A principios de 1945 el sur de Italia era un amasijo de carne y hierros retorcidos. La segunda Guerra Mundial era un monstruo devorador que consumía todo a su paso. Sobre la mesa del comedor el niño Eugenio Barba veía como su madre le acariciaba el cabello al cuerpo magullado de lo que alguna vez había sido su padre. Desesperada, le pidió a su hijo que fuera a buscar en cualquier parte un pedazo de hielo para impedir la descomposición prematura. Con sus pies descalzos recorrió las ruinas de Gallipoli buscando el hielo que le permitiera ver, por unas horas más, el cuerpo intacto de su padre.
Setenta años después, Barba, con el pelo blanco, la cara angulosa y dura, como esculpida a navajazos, va acomodando a los espectadores en los asientos del Teatro Estudio del Julio Mario Santo Domingo. En cinco minutos, la sala está llena. En el centro, un rectángulo de tabla representa no sólo un escenario sino un universo. En la programación está escrito que la obra se inspiró en los asesinatos de dos escritoras rusas que habían cometido el pecado de oponerse a la guerra contra Chechenia, pero al ver el cuerpo tendido de un niño sobre una mesa, uno puede ver que Barba ha extrapolado sus recuerdos y los ha traído al futuro. Ese que está acostado e inerte frente a nuestros ojos, son todos los muertos que ha dejado un siglo de guerras.
El actor Kai Bredholt está vestido de mujer. Se agacha sobre la mesa que también es un féretro y le pone en la boca dos cucharadas de sopa. “He lavado cinco cadáveres en mi vida. Los cuerpos de cinco hombres, los cinco hombres que amé”. Es el año 2031 y la tercera Guerra Civil ha devastado Europa. Desde Colombia ha llegado un jovencito, interpretado por Sofía Monsalve, que busca a su padre con la misma desesperación que lo hacía Juan Preciado en Comala. Una virgen negra se contorsiona de dolor por todas las almas caídas, mientras un rockero cincuentón nos canta una extraña versión de Everybody knows: Todo el mundo sabe, la guerra ha terminado, todo el mundo sabe que los buenos perdieron. El público permanece atento, es mejor no esforzarse a entender la trama de la obra, lo ideal es perderse en las imágenes, en las sensaciones que provoca ver a una mujer ahogándose entre una bolsa de plástico o el ruido incesante de una gota de agua cayendo sobre un tazón de lata. El reto para el espectador no es el de entender, sino el de sentir.
“Me descubro pensando que uno de los totalitarismos más refinados de nuestro tiempo es la obligación de claridad, el estado del no-comprendo” dice Barba que ha visto como el monstruo de la guerra se comió a Europa, a África, a Colombia. En el Odin Teatret, grupo que él fundó en Noruega en 1964, hay gente de varias partes del mundo. Incluso es una colombiana, Sofía Monsalve, la protagonista de La vida crónica, la puesta en escena que lo ha traído de nuevo a Bogotá. Al verla a ella actuar casi qué hora y media con los ojos cubiertos por dos pedazos de ostras, uno no puede dejar de pensar en el inmenso esfuerzo físico que demanda estar en el Odin Teatret. “Una mirada de Eugenio te puede matar, pero también te puede inspirar” Dice Sofía, hija de Juan Mosalve, el creador del Teatro de la Memoria.

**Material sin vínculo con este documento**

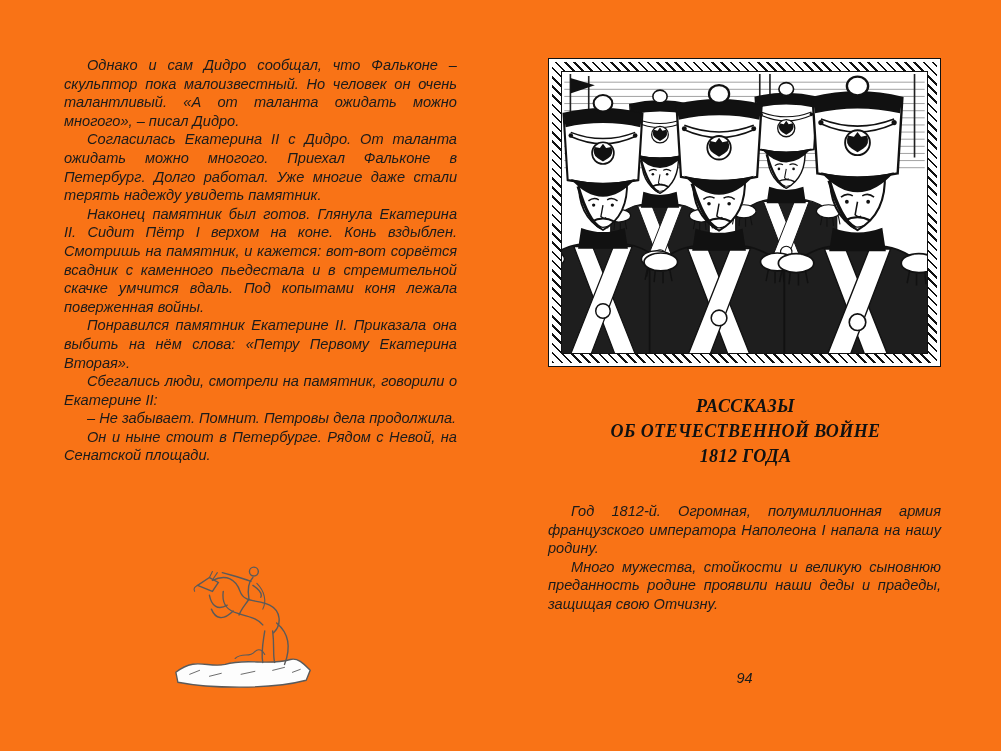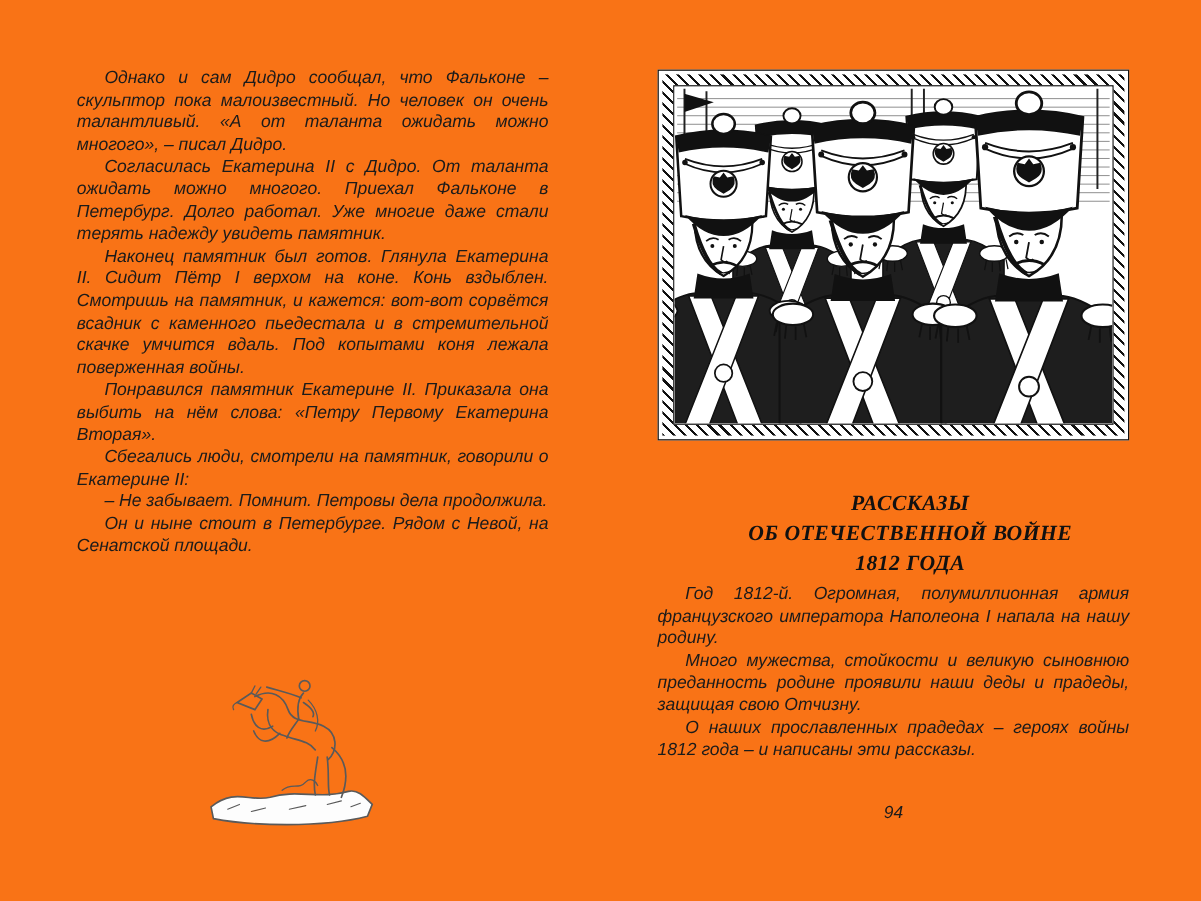--- a/index.html
+++ b/index.html
@@ -66,7 +66,7 @@
     position: absolute;
     top: 393px; left: 0;
     width: 100%;
-    margin: 14px;
+    margin: 1px;
     text-align: center;
     font-family: "Liberation Serif", serif;
     font-weight: 700;

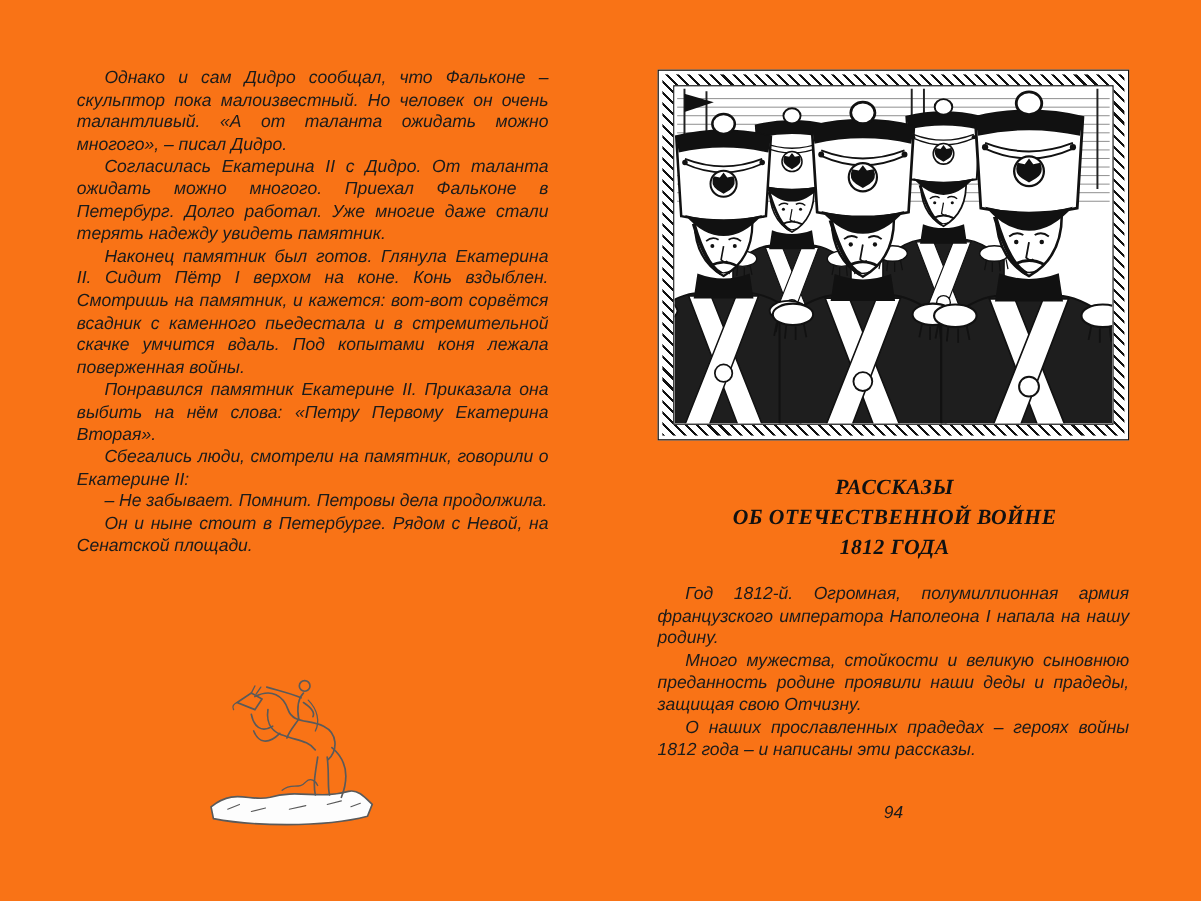--- a/index.html
+++ b/index.html
@@ -27,7 +27,7 @@
     -webkit-hyphens: auto;
   }
   .left-text  { position: absolute; top: 56px; left: 0; width: 100%; }
-  .right-text { position: absolute; top: 486px; left: 0; width: 100%; }
+  .right-text { position: absolute; top: 502px; left: 0; width: 100%; }
 
   
   .horseman-wrap {

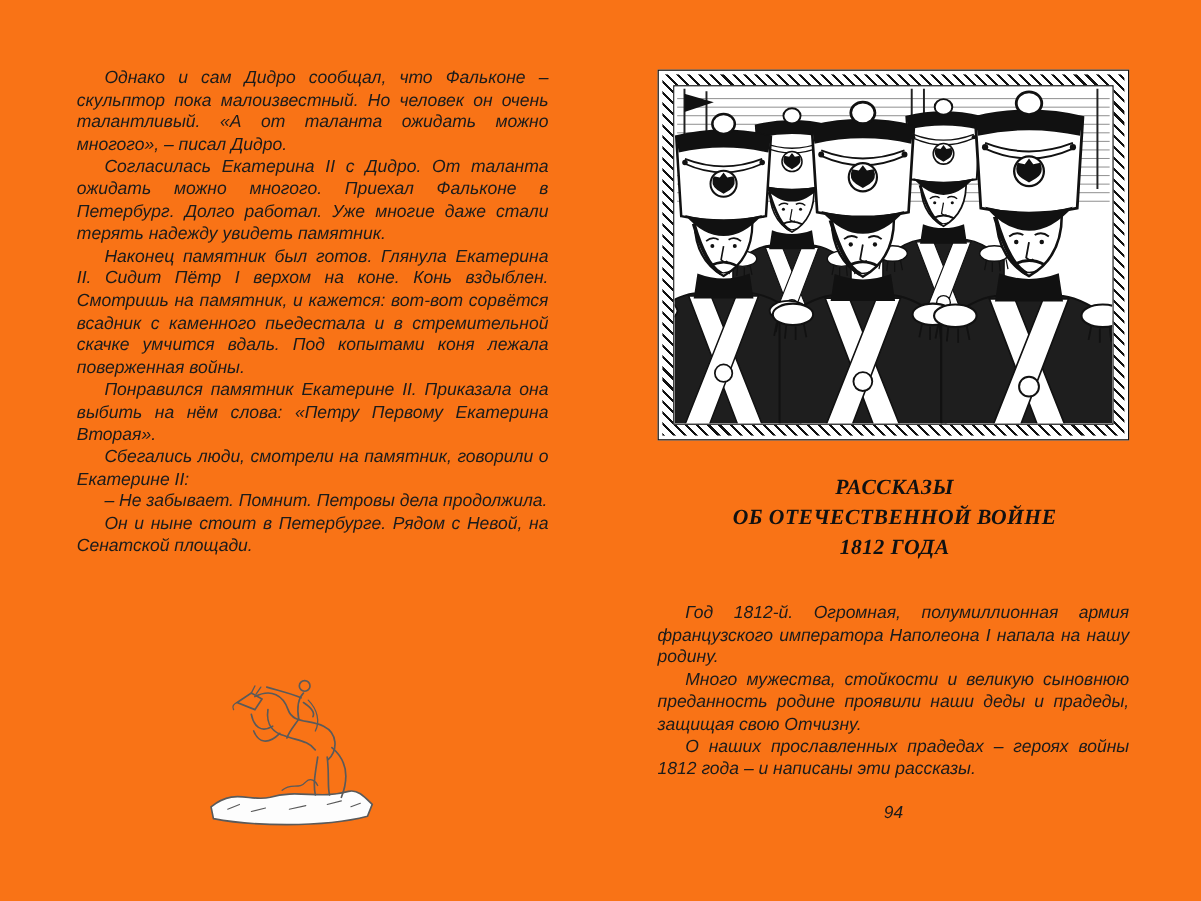--- a/index.html
+++ b/index.html
@@ -215,7 +215,6 @@
     <div class="book-text right-text" lang="ru">
       <p>Год 1812-й. Огромная, полумиллионная армия французского императора Наполеона I напала на нашу родину.</p>
       <p>Много мужества, стойкости и великую сыновнюю преданность родине проявили наши деды и прадеды, защищая свою Отчизну.</p>
-      <p>О наших прославленных прадедах – героях войны 1812 года – и написаны эти рассказы.</p>
     </div>
 
     <div class="page-num">94</div>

Eugenio Barba no le concede nada al espectador, con su dedo nos señala: hemos visto demasiado para ser inocentes. Con esas monedas que caen todo el tiempo sobre el escenario han comprado nuestra conciencia y la verdad sea dicha, hemos salido demasiado baratos. Una mujer gorda y triste llora el tiempo por Yusup, su amado esposo que fue consumido por la guerra, mientras dos encapuchados intimidan a los sobrevivientes de la guerra con sus linternas acusadores. Hay tristeza, dolor y una alegría retorcida, la alegría del enemigo que ve a su víctima aplastada. Hablan en varios idiomas pero las imágenes tienen un poder hipnótico y es inevitable no sentir que Barba vino al país a contarnos lo absurdo que ha sido nuestro conflicto.
La hora y media se pasa rápido, se encienden las luces y queda un hueco a la altura del pecho. Salimos con la cabeza gacha, achantados, culpables. Hemos visto demasiado para presumir de inocentes. Nos miramos las manos y constatamos que las tenemos manchadas de sangre.